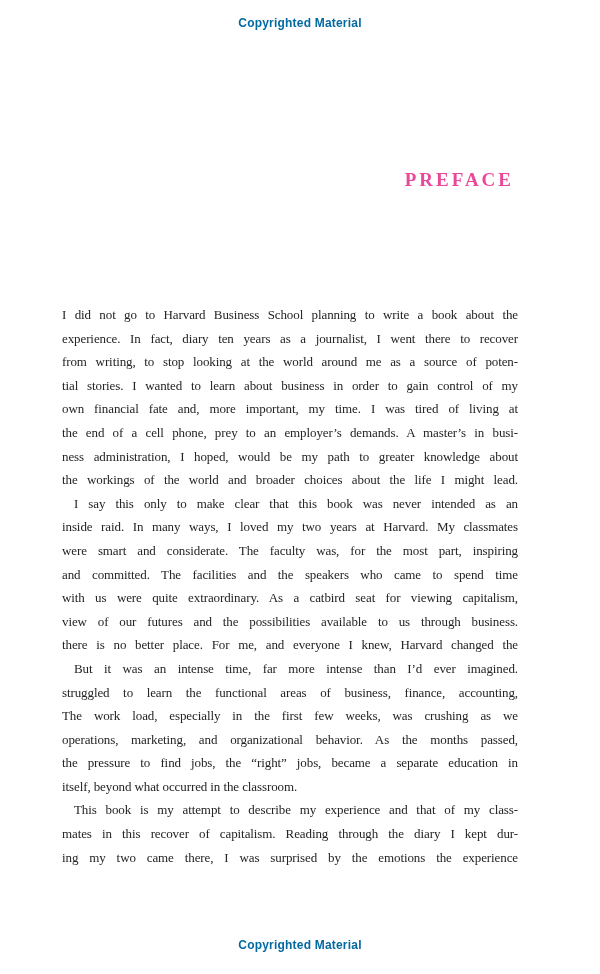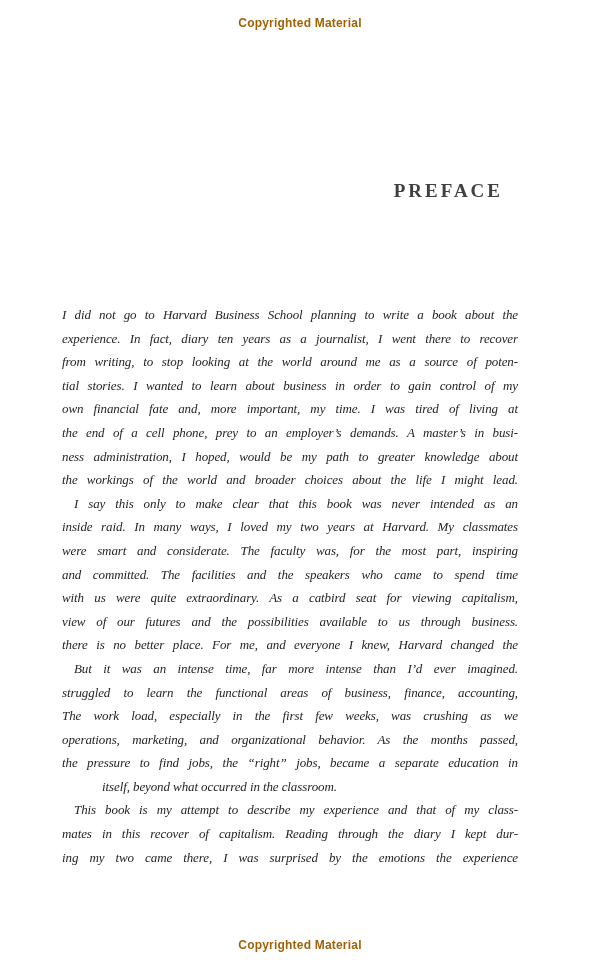--- a/index.html
+++ b/index.html
@@ -16,54 +16,53 @@
     font-family: "Liberation Serif", serif;
   }
   .copyright {
     position: absolute;
     left: 0;
     width: 600px;
     text-align: center;
     font-family: "Liberation Sans", sans-serif;
     font-size: 12px;
     font-weight: bold;
-    color: #a16207;
+    color: #0369a1;
     letter-spacing: 0.2px;
   }
   .copyright.top { top: 16px; }
   .copyright.bottom { top: 938px; }
   .title {
     position: absolute;
     top: 165px;
     right: 82px;
-    margin: 15px;
+    margin: 4px;
     font-family: "Liberation Serif", serif;
     font-size: 19px;
     font-weight: bold;
     letter-spacing: 3px;
-    color: #404040;
+    color: #ec4899;
   }
   .text-block {
     position: absolute;
     left: 62px;
     top: 303px;
     width: 456px;
     font-size: 13px;
     line-height: 23.6px;
     letter-spacing: -0.1px;
     color: #242424;
   }
   .para { margin: 0; }
   .line {
     text-align: justify;
     text-align-last: justify;
-    font-style: italic;
   }
   .line.indent { text-indent: 12px; }
-  .line.par-end { text-align-last: left; margin-left: 40px; }
+  .line.par-end { text-align-last: left; }
 </style>
 </head>
 <body>
 
 <div class="page">
 
   <div class="copyright top">Copyrighted Material</div>
 
   <h1 class="title">PREFACE</h1>
 

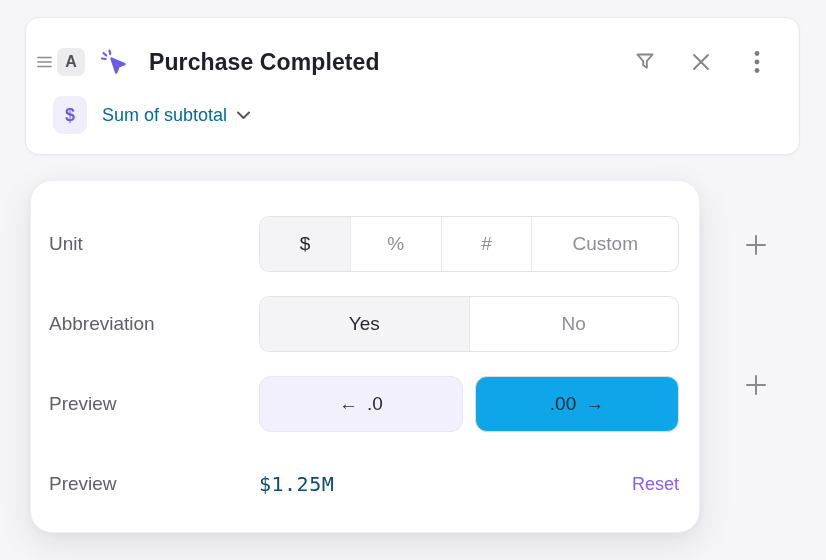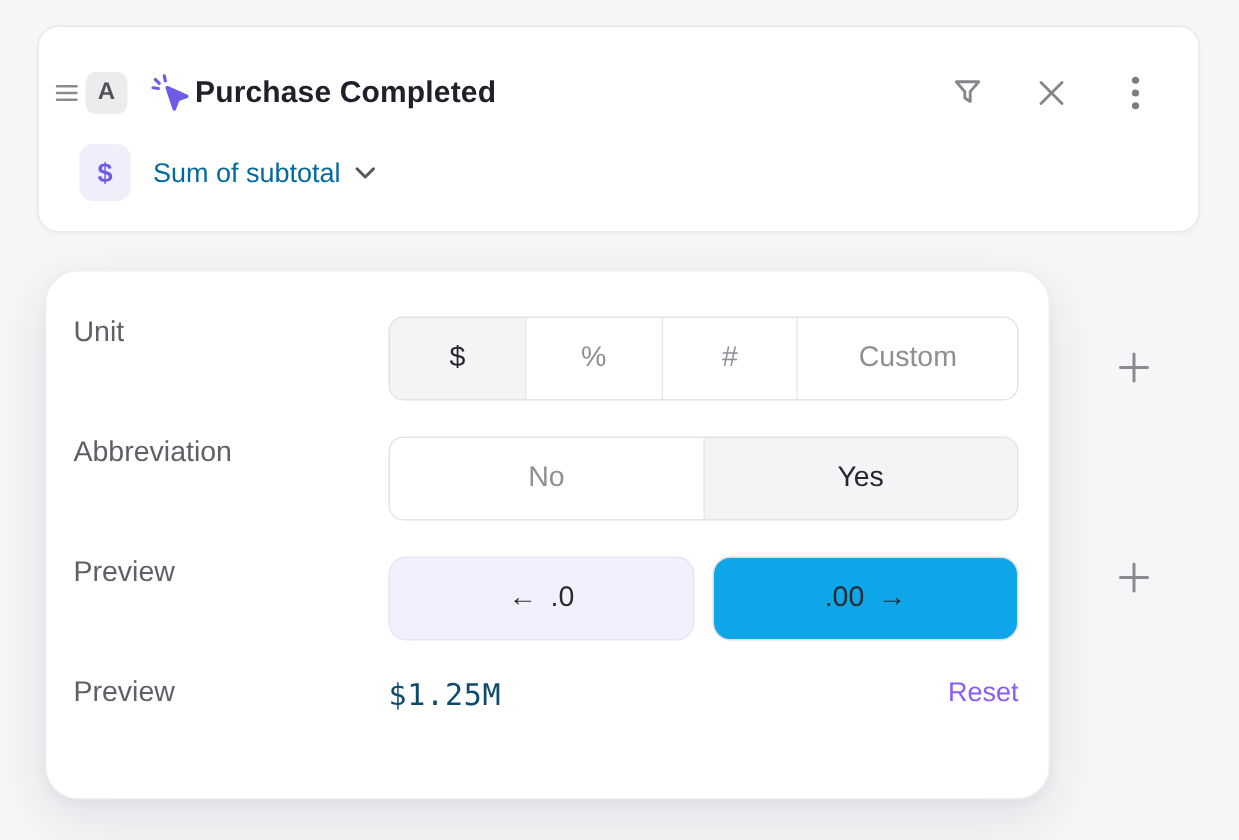--- a/index.html
+++ b/index.html
@@ -23,21 +23,21 @@
     display:flex; align-items:center;
   }
   .drag-handle { width:22px; height:22px; display:flex; align-items:center; justify-content:center; cursor:grab; }
   .badge-a {
     width:28px; height:28px; margin-left:2px; border-radius:7px; background:#ECECEF;
     color:#52525A; font-weight:700; font-size:16px;
     display:flex; align-items:center; justify-content:center;
   }
   .event-icon { width:30px; height:30px; margin-left:14px; display:flex; align-items:center; justify-content:center; }
   .event-title {
-    margin-left:1px; font-size:20px; font-weight:700; color:#1E202A; letter-spacing:.1px;
+    margin-left:20px; font-size:23px; font-weight:700; color:#1E202A; letter-spacing:.1px;
   }
   .right-icons { margin-left:auto; display:flex; align-items:center; gap:32px; }
   .icon-btn { background:none; border:none; padding:0; cursor:pointer; display:flex; align-items:center; justify-content:center; width:24px; height:24px; }
 
   .event-row2 {
     position:absolute; left:27px; top:78px; height:38px;
     display:flex; align-items:center;
   }
   .badge-dollar {
     width:34px; height:38px; border-radius:9px; background:#F1EEFB;
@@ -49,21 +49,21 @@
   .metric-select { display:flex; align-items:center; background:none; border:none; cursor:pointer; font-family:inherit; padding:0; }
 
   
   .format-panel {
     position:absolute; left:30px; top:180px; width:670px; height:353px;
     background:#FFFFFF; border:1px solid #EFEFF3; border-radius:22px;
     box-shadow:0 12px 34px rgba(40,40,70,0.10), 0 2px 8px rgba(0,0,0,0.04);
   }
   .panel-row {
     position:absolute; left:18px; width:630px; height:66px;
-    display:flex; align-items:flex-start;
+    display:flex; align-items:center;
   }
   .row-unit         { top:30px; }
   .row-abbreviation { top:110px; }
   .row-decimals     { top:190px; }
   .row-preview      { top:270px; }
   .row-label { width:210px; font-size:19px; color:#5F5F67; }
 
   .segmented {
     width:420px; height:56px; display:flex;
     border:1px solid #E2E2E7; border-radius:10px; overflow:hidden; background:#FFFFFF;
@@ -184,22 +184,22 @@
         <button class="seg selected">$</button>
         <button class="seg">%</button>
         <button class="seg">#</button>
         <button class="seg seg-custom">Custom</button>
       </div>
     </div>
 
     <div class="panel-row row-abbreviation">
       <span class="row-label">Abbreviation</span>
       <div class="segmented">
+        <button class="seg selected">Yes</button>
         <button class="seg">No</button>
-        <button class="seg selected">Yes</button>
       </div>
     </div>
 
     <div class="panel-row row-decimals">
       <span class="row-label">Preview</span>
       <div class="dec-group">
         <button class="dec-btn dec-selected">
           <span>←</span>
           <span>.0</span>
         </button>

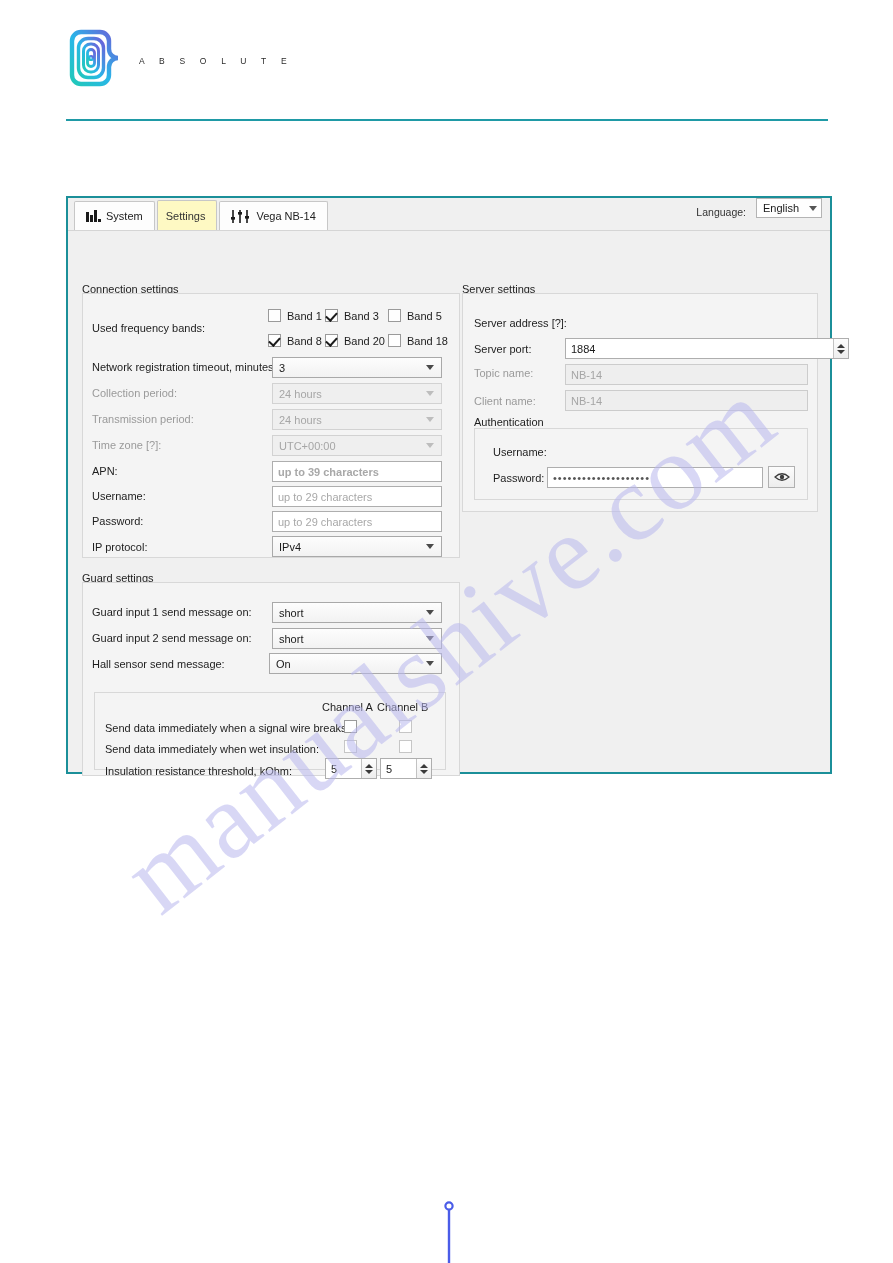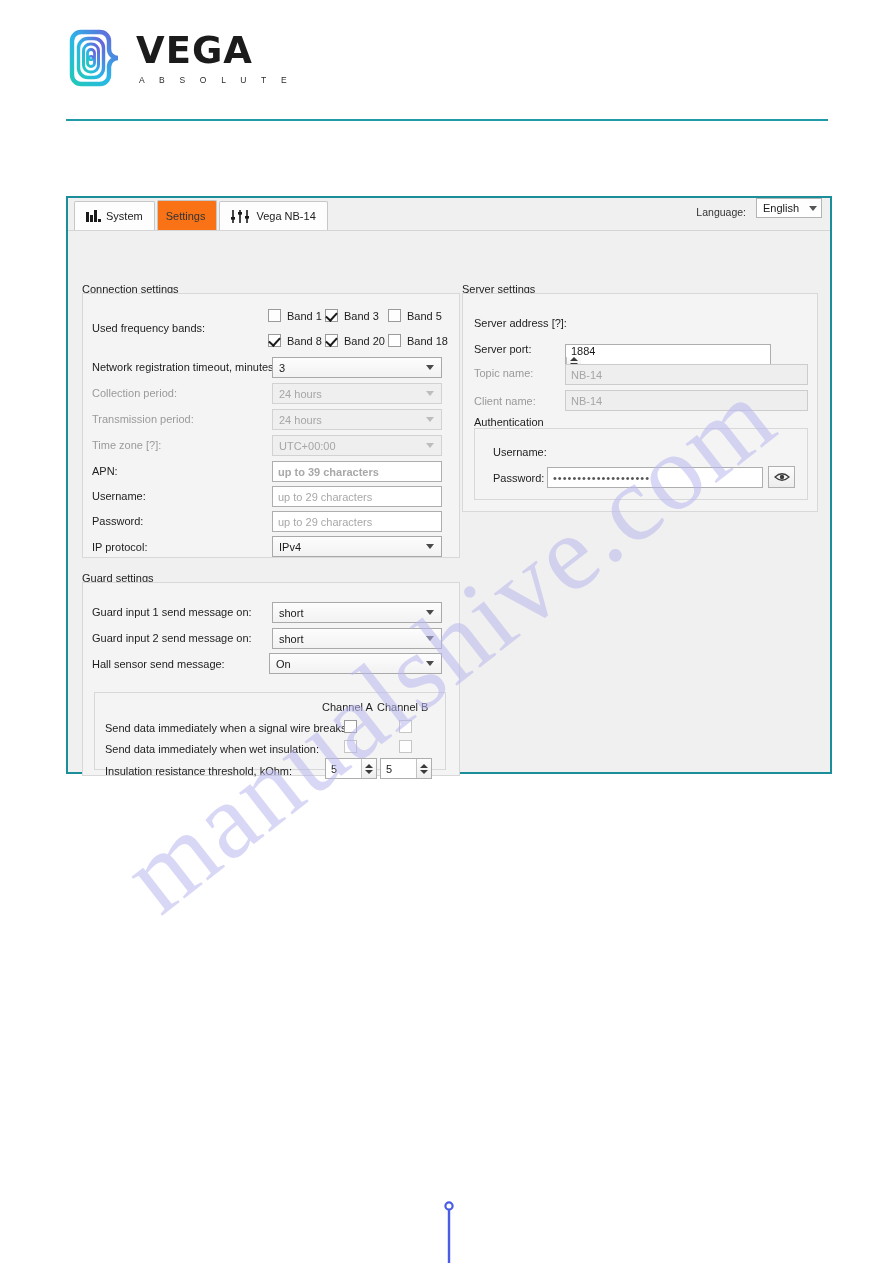--- a/index.html
+++ b/index.html
@@ -88,21 +88,21 @@
     font-size: 11px; color: #222;
     background: #fdfdfd;
     border: 1px solid #c7c7c7;
     border-bottom: none;
     margin-right: 2px;
     border-radius: 2px 2px 0 0;
     position: relative;
     white-space: nowrap;
   }
   .tab.active {
-    background: #f97316;
+    background: #fef9c3;
     color: #333;
     height: 30px;
     padding-left: 8px;
   }
   .tab-icon { display: inline-flex; align-items: flex-end; margin-right: 3px; }
   .lang-box {
     position: absolute; right: 8px; bottom: 12px;
     display: flex; align-items: flex-end; gap: 10px;
     font-size: 10.5px; color: #333;
   }
@@ -265,21 +265,20 @@
         <g fill="none" stroke="url(#lg)">
           <path d="M6 14 A9 9 0 0 1 15 5 H34 A9 9 0 0 1 43 14 V22 A9 9 0 0 0 52 31 A9 9 0 0 0 43 40 V48 A9 9 0 0 1 34 57 H15 A9 9 0 0 1 6 48 Z" stroke-width="4.4"></path>
           <rect x="12.5" y="11.5" width="25" height="39" rx="9.5" stroke-width="3.4"></rect>
           <rect x="17.5" y="17" width="15" height="28" rx="7" stroke-width="3"></rect>
           <rect x="21.5" y="22.5" width="7" height="17" rx="3.5" stroke-width="2.8"></rect>
           <circle cx="25" cy="31" r="1.9" stroke-width="2.4"></circle>
         </g>
       </svg>
     </div>
     <div class="logo-text">
-      <div class="logo-vega">VEGA</div>
       <div class="logo-abs">A B S O L U T E</div>
     </div>
   </div>
   <div class="rule-top"></div>
 
   <div class="app-window">
 
     <div class="tabstrip">
 
       <div class="tab">
@@ -386,21 +385,21 @@
         <span>IPv4</span>
         <span class="arrow"></span>
       </div>
 
       <div class="grp-title" style="left:394px; top:52px;">Server settings</div>
       <div class="grp-box" style="left:394px; top:62px; width:356px; height:219px;"></div>
 
       <div class="lbl" style="left:406px; top:86px;">Server address [?]:</div>
 
       <div class="lbl" style="left:406px; top:112px;">Server port:</div>
-      <div class="spin" style="left:497px; top:113px; width:206px;flex-direction:column;">
+      <div class="spin" style="left:497px; top:107px; width:284px;">
         <span class="val">1884</span>
         <span class="btns">
           <i class="up"></i>
           <i class="down"></i>
         </span>
       </div>
 
       <div class="lbl dim" style="left:406px; top:136px;">Topic name:</div>
       <div class="field disabled" style="left:497px; top:133px; width:243px;">NB-14</div>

EXERCISE AIM
Lines of the material may hold the string "selected". Copy each one that does.

YOUR SOLUTION
         <button class="seg selected">$</button>
+        <button class="seg selected">Yes</button>
-        <button class="seg selected">Yes</button>
         <button class="dec-btn dec-selected">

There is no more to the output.